Repository files navigation

compiler

This repository is where I work on compiler development.

I have five separate compiler/compilers:

Scroll down.

amd64 cheatsheet (todo)

Description Opcode
movq rax 0x48 0xc7 0xc0 0xXX 0XX 0XX 0XX
rbx 0x48 0xc7 0xc3 0xXX 0xXX 0xXX 0xXX
rcx 0x48 0xc7 0xc1 0xXX 0xXX 0xXX 0xXX
rdi 0x48 0xc7 0xc7 0xXX 0xXX 0xXX 0xXX

amd64 compiler written in Python

a compiler backend for amd64 x86_64

This is barebones toy proof of implementation (replit link) (or main.py in this repository) but my backend can compile the following AST. It has no name, it's for learning assembly and compilation development.
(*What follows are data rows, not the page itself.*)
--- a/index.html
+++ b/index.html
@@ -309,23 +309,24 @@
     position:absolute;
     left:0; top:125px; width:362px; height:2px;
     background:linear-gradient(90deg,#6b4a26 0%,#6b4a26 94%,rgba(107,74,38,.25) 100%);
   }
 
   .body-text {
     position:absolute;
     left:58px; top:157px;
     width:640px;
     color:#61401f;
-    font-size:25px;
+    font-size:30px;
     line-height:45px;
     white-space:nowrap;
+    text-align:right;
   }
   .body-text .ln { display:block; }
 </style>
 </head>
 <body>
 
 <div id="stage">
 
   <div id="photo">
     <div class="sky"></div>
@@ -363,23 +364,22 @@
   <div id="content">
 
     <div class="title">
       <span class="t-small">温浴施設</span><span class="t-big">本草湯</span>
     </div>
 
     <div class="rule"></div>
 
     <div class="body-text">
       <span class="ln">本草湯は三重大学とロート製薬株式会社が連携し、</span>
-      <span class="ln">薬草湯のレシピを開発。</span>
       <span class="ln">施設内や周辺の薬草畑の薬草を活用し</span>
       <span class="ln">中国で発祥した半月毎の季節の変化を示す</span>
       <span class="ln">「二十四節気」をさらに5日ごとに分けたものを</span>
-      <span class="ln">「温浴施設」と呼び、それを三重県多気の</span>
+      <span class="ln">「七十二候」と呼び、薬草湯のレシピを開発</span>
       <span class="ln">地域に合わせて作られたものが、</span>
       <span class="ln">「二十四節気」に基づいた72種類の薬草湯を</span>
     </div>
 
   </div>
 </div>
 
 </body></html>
I hope it shall be useful to you.

    program = Main(
      [
        Assign("a", LiteralNumber(5)),
        Assign("b", LiteralNumber(6)),
        
        Println("Value is %d",
                Mul(Add(Reference("a"), LiteralNumber(7)),
                    Add(Reference("b"), LiteralNumber(8)))),
      Println("Hello world %d", LiteralNumber(10))])
  1. My compiler does a post order traversal of the AST to create ANF (a normal form) version of the AST. This is "normalisation". It turns a nested traversal (deepest elements first) into a set of binary variable assignments That look similar to this:

    a <- int(5) = int(5)
    b <- int(6) = int(6)
    t0 <- a + 7
    t1 <- b + 8
    t2 <- t0 * t1
    t3 <- Value is %d func println t2
    t4 <- Hello world %d func println 10

This was inspired by psychokitty on eatonphil's discord and Colin James' Compiling Lambda Calculus

  1. I allocate local variables by scanning the entire AST for "Assign" variable references and increase an integer to represent the space for that variable on the stack.
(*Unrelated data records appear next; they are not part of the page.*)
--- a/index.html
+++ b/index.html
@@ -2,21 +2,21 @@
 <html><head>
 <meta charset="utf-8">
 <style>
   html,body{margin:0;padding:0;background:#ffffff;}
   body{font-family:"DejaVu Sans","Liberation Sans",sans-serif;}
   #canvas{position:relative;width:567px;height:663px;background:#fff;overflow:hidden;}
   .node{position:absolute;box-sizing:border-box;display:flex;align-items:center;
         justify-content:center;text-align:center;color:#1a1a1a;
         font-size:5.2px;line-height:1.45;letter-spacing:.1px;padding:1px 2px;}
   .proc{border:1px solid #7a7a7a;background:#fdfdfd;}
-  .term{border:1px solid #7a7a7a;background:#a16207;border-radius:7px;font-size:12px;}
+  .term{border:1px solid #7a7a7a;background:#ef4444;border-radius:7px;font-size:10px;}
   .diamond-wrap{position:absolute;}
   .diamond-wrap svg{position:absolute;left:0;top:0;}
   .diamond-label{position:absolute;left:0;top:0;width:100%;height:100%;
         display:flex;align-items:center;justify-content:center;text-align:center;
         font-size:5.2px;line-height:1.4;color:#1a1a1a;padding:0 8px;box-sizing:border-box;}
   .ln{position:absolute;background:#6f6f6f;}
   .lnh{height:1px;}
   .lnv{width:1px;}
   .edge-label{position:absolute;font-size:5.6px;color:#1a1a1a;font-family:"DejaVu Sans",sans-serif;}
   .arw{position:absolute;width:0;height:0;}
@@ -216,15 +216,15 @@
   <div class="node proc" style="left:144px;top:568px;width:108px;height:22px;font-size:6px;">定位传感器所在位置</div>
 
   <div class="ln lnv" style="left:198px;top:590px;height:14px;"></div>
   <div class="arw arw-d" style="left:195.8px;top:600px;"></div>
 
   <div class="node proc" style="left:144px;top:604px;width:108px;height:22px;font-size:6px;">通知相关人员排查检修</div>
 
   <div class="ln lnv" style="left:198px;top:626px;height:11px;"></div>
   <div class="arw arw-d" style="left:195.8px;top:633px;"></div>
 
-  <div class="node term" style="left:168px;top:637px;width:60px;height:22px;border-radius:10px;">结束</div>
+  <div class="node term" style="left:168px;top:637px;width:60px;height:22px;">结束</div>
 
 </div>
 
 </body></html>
Here's the code of the main() generator:

    def codegen(self, target, method):
        print(".globl main")
        print(".align 4")
        for ast in self.program:
          constants = ast.findconstant()
          for constant in constants:
            constant.constantgen()
    
        normalised = []
        for ast in self.program:
          ast.normalise(normalised)
          ast.assignlocalvariables(self)
        
        assignments = assignregisters(normalised)
        ranges = liveranges(assignments)
        realregisters = assignrealregisters(assignments, ranges, ["eax", "ebx", "ecx", "edx"])
        resolvereferences(normalised)
        
        eprint(normalised)
        
        print("main:")
        print("pushq   %rbp")
        print("movq    %rsp, %rbp")
        print("subq    $32, %rsp")
        print("movq %rdi, -24(%rbp)")                       
        print("movl %esi, -28(%rbp)")
        for ast in self.program:
          ast.codegen(target, self)
    
        
        print("leave")
        print("ret")
  1. I scan the normalisation ANF list and determine ranges of variables. This is the live ranges that a variable is valid for.

I allocate real registers to ranges as I scan each operation. When a range ends, I free up the real register.

Resolve references copies the register assigned to an Assign AST element to the Reference element.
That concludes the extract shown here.